Microscope

This article is about microscopes in general. For light microscopes, see Optical microscope.
Microscope
Uses Small sample observation
Notable experiments
Discovery of cells
Inventor Zacharias Janssen
Related items Optical microscope Electron microscope
18th century microscopes from the Musée des Arts et Métiers, Paris

A microscope (from the Ancient Greek: μικρός, mikrós, "small" and σκοπεῖν, skopeîn, "to look" or "see") is an instrument used to see objects that are too small for the naked eye. The science of investigating small objects using such an instrument is called microscopy. Microscopic means invisible to the eye unless aided by a microscope.

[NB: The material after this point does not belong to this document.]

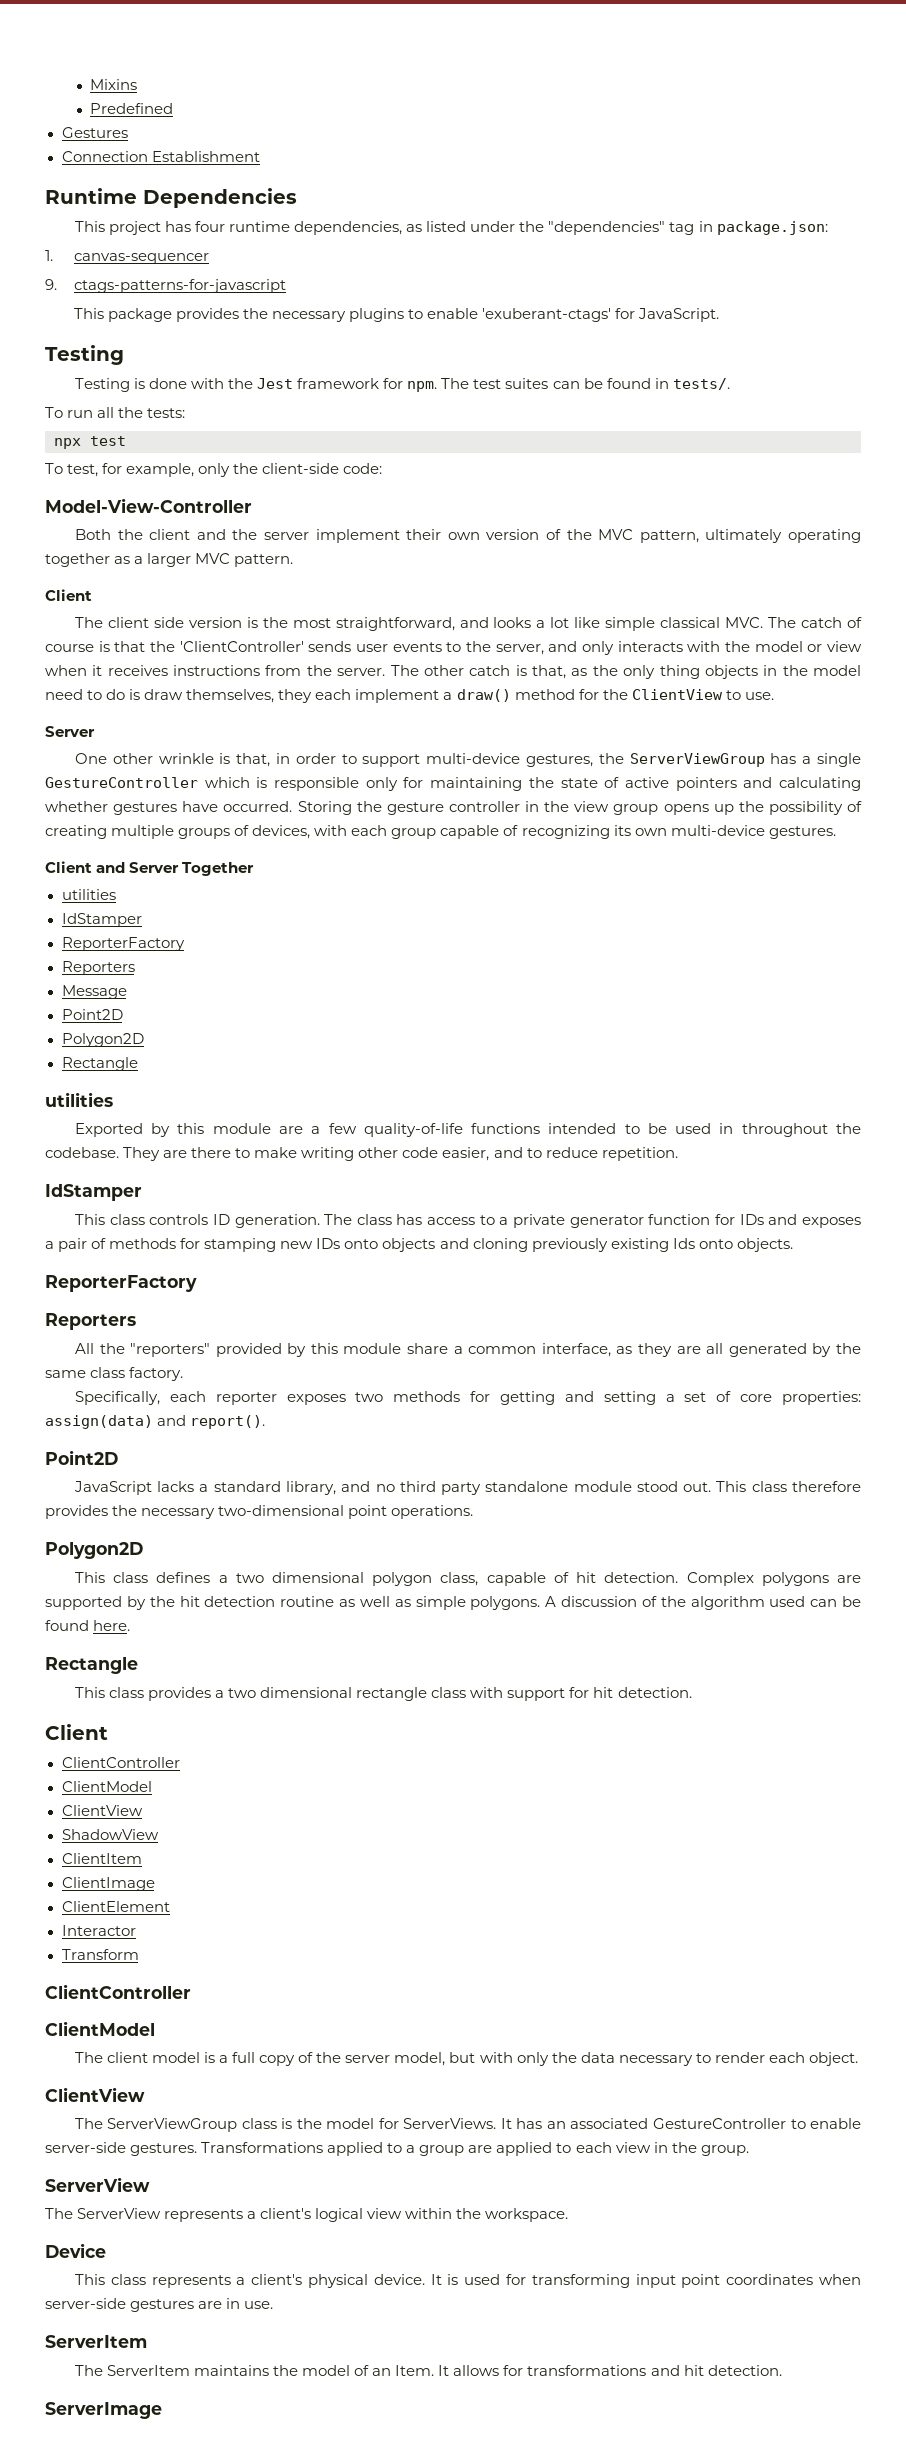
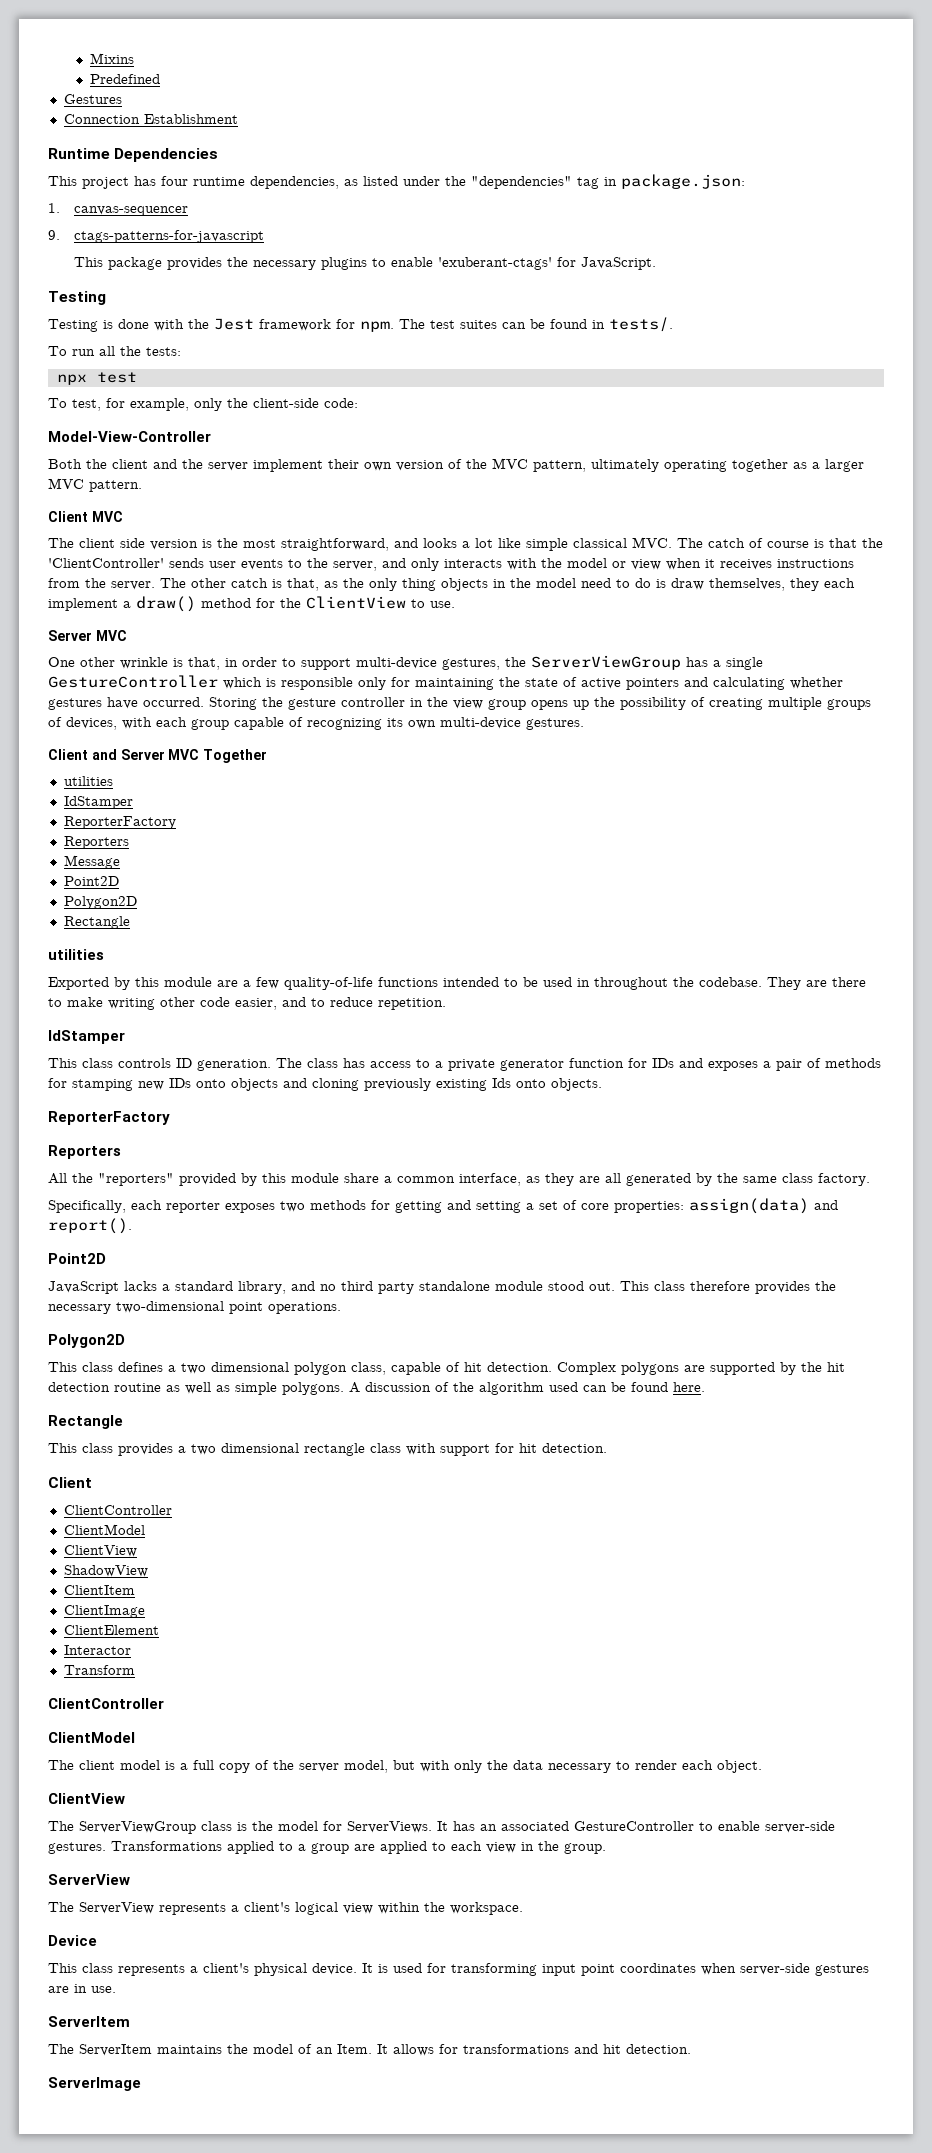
(92, 595) none -> [91,511,123,522] MVC
(95, 731) none -> [95,630,127,641] MVC
(180, 867) none -> [168,749,200,760] MVC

There are many types of microscopes. The most common (and the first to be invented) is the optical microscope, which uses light to image the sample. Other major types of microscopes are the electron microscope (both the transmission electron microscope and the scanning electron microscope), the ultramicroscope, and the various types of scanning probe microscope.

History

The first microscope to be developed was the optical microscope, although the original inventor is not easy to identify. Evidence points to the first compound microscope appearing in the Netherlands by the 1620s, with a likely inventor being Cornelis Drebbel.[1] Counter claims include it being invented by Hans Lippershey (who obtained the first telescope patent) and what may be a dubious claim by Zacharias Janssen's son that his father invented the microscope and telescope.[2] Giovanni Faber coined the name microscope for Galileo Galilei's compound microscope in 1625 [3] (Galileo had called it the "occhiolino" or "little eye").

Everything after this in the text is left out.